Remember when your mother used to tell you to eat your vegetables and you turned up your nose in disgust? Could it be you didn’t want to eat them because the veggies promoted racism?
Let me explain.
Recently, a California University held an “Annual Whiteness Forum”.
During the forum, which is an extension of a class titled “The Communication of Whiteness,” it was decided by the students in attendance that the Christian children’s cartoon “VeggieTales” promoted racism.
The 1993 animated cartoon which always ended with Bob the Tomato and Larry the Cucumber’s tagline, “Remember kids, God made you special and he loves you very much” was seen as anything but good by the students.
Students claimed that the cartoon was “dangerous” and promoted racial stereotypes for making the villains colored.
In fact, one female student made the claim that by humanizing vegetables, the creators of VeggieTales were using the children’s programming to promote racial stereotypes by making the villains racial minorities.”
I guess those villains she’s talking about were “spinach” or “broccoli” or other unpopular veggies most kids hate to eat?
The female student who headed up the project claimed that the evil characters sounded ethnic or Latino, while the good characters sounded white.
Now who’s being stereotypical?
A poster titled, “Children in the church” at the University forum aims to get the message across about how the cartoon harms children.
The poster states in part:
“When supremacists aim to taint the way children think of people of color, it will work.” “Whiteness in the Bible isn’t just seen as ‘power’ it’s seen as ‘good,’” “When kids see the good white character triumph over the bad person of color character they are taught that white is right and minorities are the source of evil.”
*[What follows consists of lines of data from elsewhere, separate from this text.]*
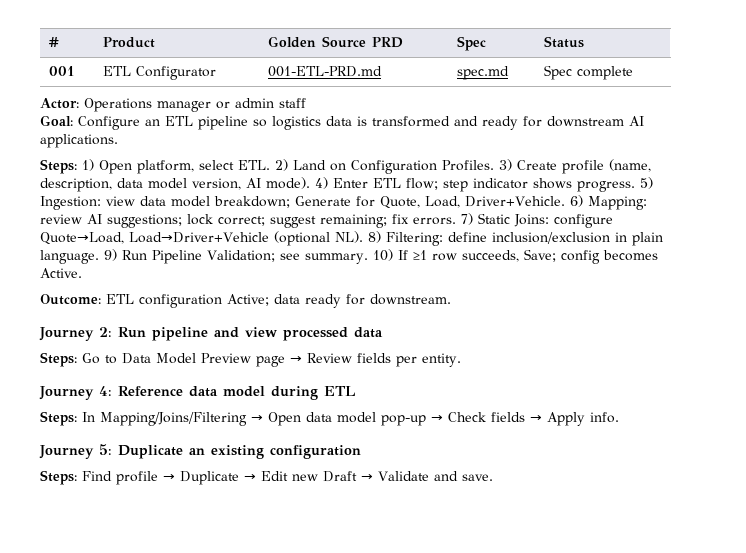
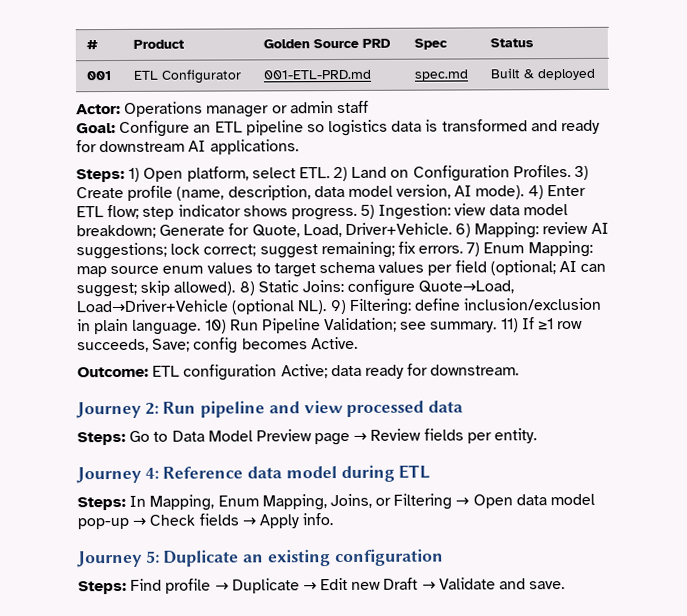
- 001 | ETL Configurator | 001-ETL-PRD.md | spec.md | Spec complete
+ 001 | ETL Configurator | 001-ETL-PRD.md | spec.md | Built & deployed
- 7) Static Joins: configure Quote→Load, Load→Driver+Vehicle (optional NL). 8) Filtering: define inclusion/exclusion in plain language.
+ 7) Enum Mapping: map source enum values to target schema values per field (optional; AI can suggest; skip allowed). 8) Static Joins: configure Quote→Load, Load→Driver+Vehicle (optional NL). 9) Filtering: define inclusion/exclusion in plain language.
- 9) Run Pipeline Validation; see summary.
+ 10) Run Pipeline Validation; see summary.
- 10) If ≥1 row succeeds, Save; config becomes Active.
+ 11) If ≥1 row succeeds, Save; config becomes Active.
- Steps: In Mapping/Joins/Filtering → Open data model pop-up → Check fields → Apply info.
+ Steps: In Mapping, Enum Mapping, Joins, or Filtering → Open data model pop-up → Check fields → Apply info.

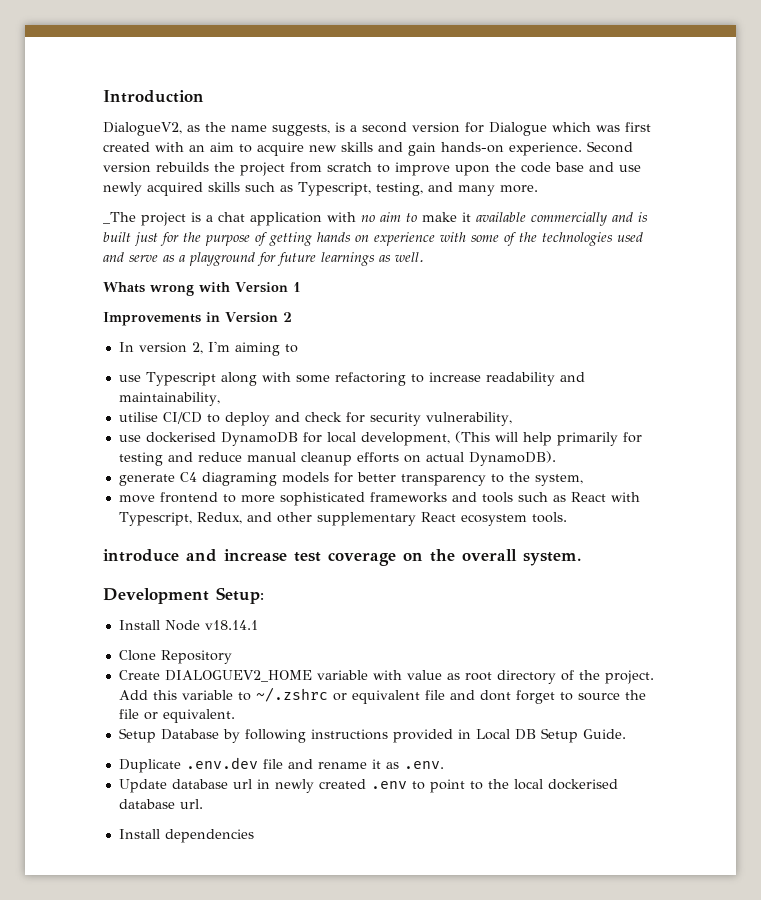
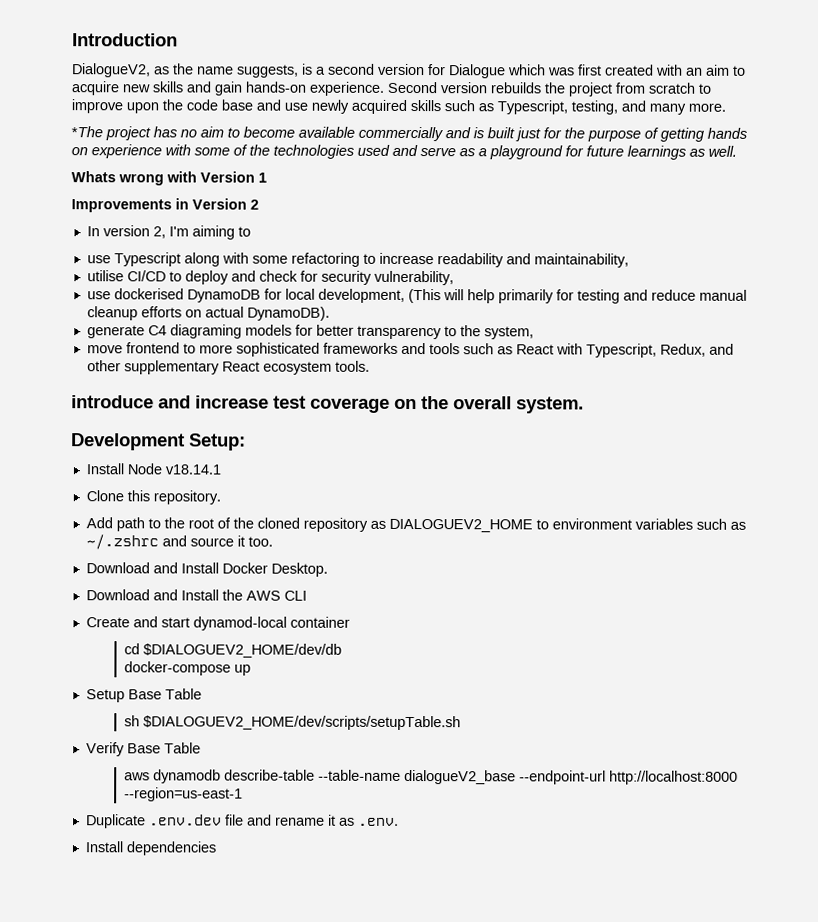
- _The project is a chat application with no aim to make it available commercially and is built just for the purpose of getting hands on experience with some of the technologies used and serve as a playground for future learnings as well.
+ *The project has no aim to become available commercially and is built just for the purpose of getting hands on experience with some of the technologies used and serve as a playground for future learnings as well.
- Clone Repository
- Create DIALOGUEV2_HOME variable with value as root directory of the project. Add this variable to ~/.zshrc or equivalent file and dont forget to source the file or equivalent.
- Setup Database by following instructions provided in Local DB Setup Guide.
+ Clone this repository.
+ Add path to the root of the cloned repository as DIALOGUEV2_HOME to environment variables such as ~/.zshrc and source it too.
+ Download and Install Docker Desktop.
+ Download and Install the AWS CLI
+ Create and start dynamod-local container
+ cd $DIALOGUEV2_HOME/dev/db
+ docker-compose up
+ Setup Base Table
+ sh $DIALOGUEV2_HOME/dev/scripts/setupTable.sh
+ Verify Base Table
+ aws dynamodb describe-table --table-name dialogueV2_base --endpoint-url http://localhost:8000 --region=us-east-1
- Update database url in newly created .env to point to the local dockerised database url.

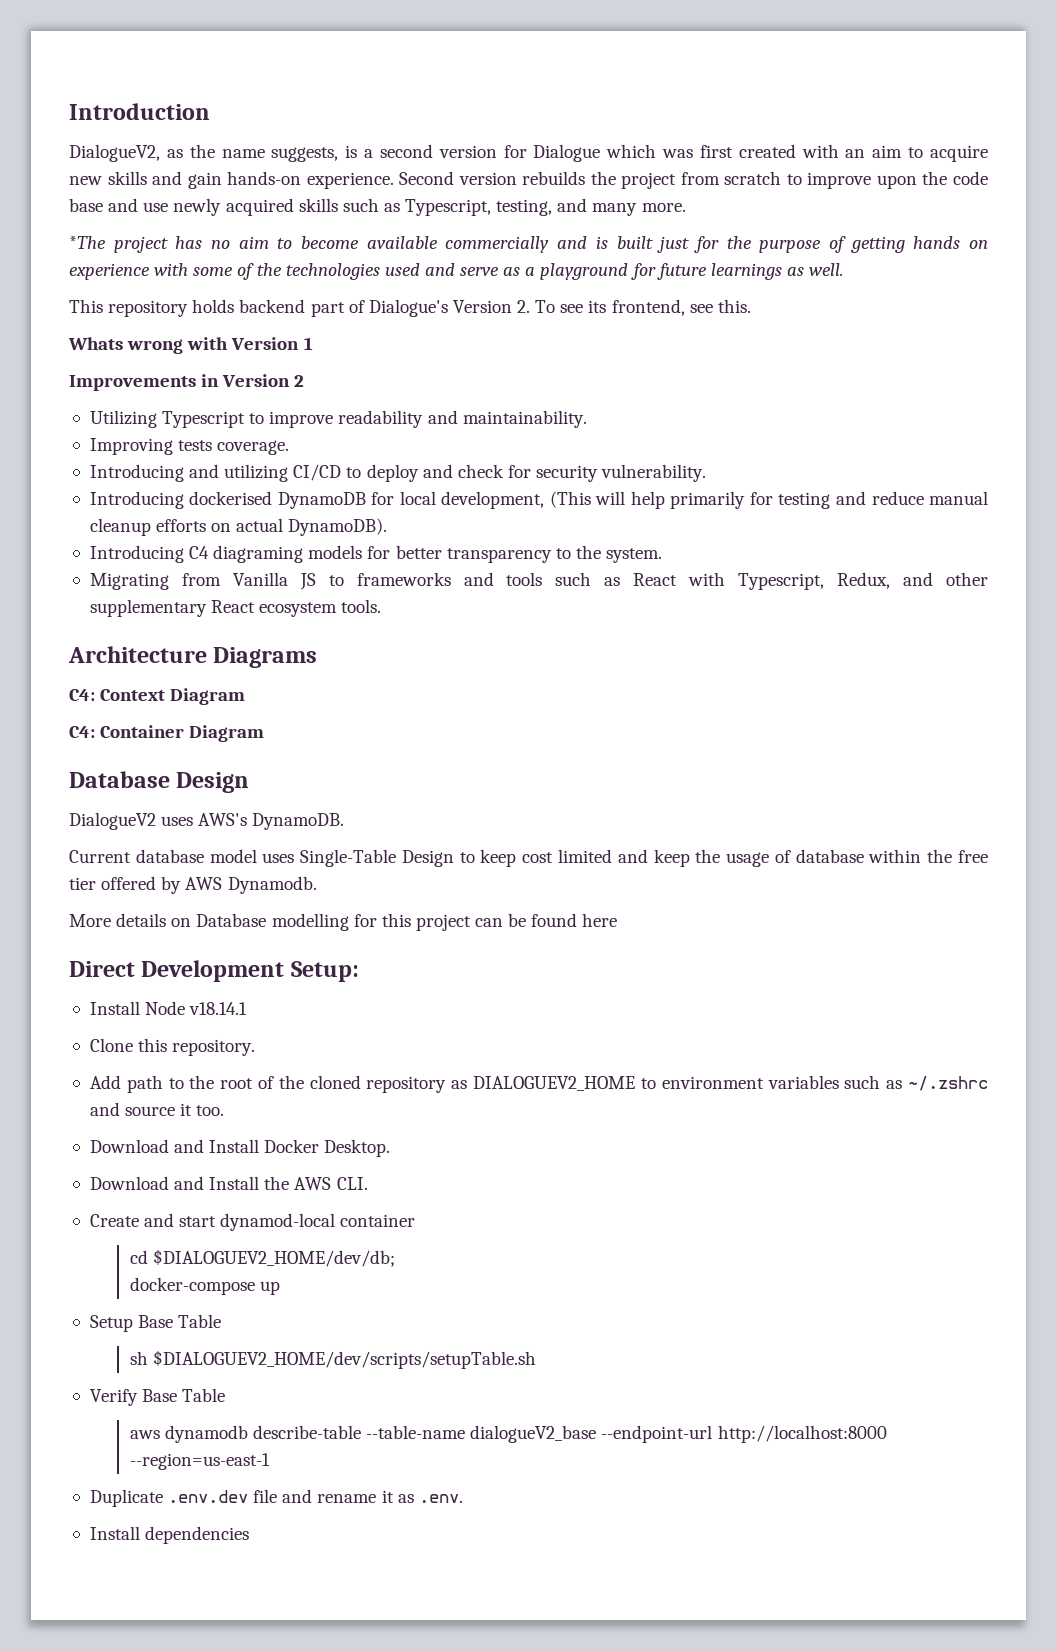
+ This repository holds backend part of Dialogue's Version 2. To see its frontend, see this.
- In version 2, I'm aiming to
- use Typescript along with some refactoring to increase readability and maintainability,
- utilise CI/CD to deploy and check for security vulnerability,
- use dockerised DynamoDB for local development, (This will help primarily for testing and reduce manual cleanup efforts on actual DynamoDB).
+ Utilizing Typescript to improve readability and maintainability.
+ Improving tests coverage.
+ Introducing and utilizing CI/CD to deploy and check for security vulnerability.
+ Introducing dockerised DynamoDB for local development, (This will help primarily for testing and reduce manual cleanup efforts on actual DynamoDB).
- generate C4 diagraming models for better transparency to the system,
- move frontend to more sophisticated frameworks and tools such as React with Typescript, Redux, and other supplementary React ecosystem tools.
+ Introducing C4 diagraming models for better transparency to the system.
+ Migrating from Vanilla JS to frameworks and tools such as React with Typescript, Redux, and other supplementary React ecosystem tools.
- introduce and increase test coverage on the overall system.
- Development Setup:
+ Architecture Diagrams
+ C4: Context Diagram
+ C4: Container Diagram
+ Database Design
+ DialogueV2 uses AWS's DynamoDB.
+ Current database model uses Single-Table Design to keep cost limited and keep the usage of database within the free tier offered by AWS Dynamodb.
+ More details on Database modelling for this project can be found here
+ Direct Development Setup:
- Download and Install the AWS CLI
+ Download and Install the AWS CLI.
- cd $DIALOGUEV2_HOME/dev/db
+ cd $DIALOGUEV2_HOME/dev/db;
Wasn’t the Bible written about people living in the Middle East at the time who were “brown” in color?
Anyway, Eric Metaxas, a best-selling author and former “VeggieTales” writer and narrator, gave his take on the forum’s “rationale.”
“All vegetables are part of one race, even though they are of many colors. They are all descended from the same parents — the Adam and Eve of vegetables, who foolishly ate a forbidden fruit (irony?) and screwed everything up for all vegetables descended from them,” “At least I’m pretty sure that’s the story.”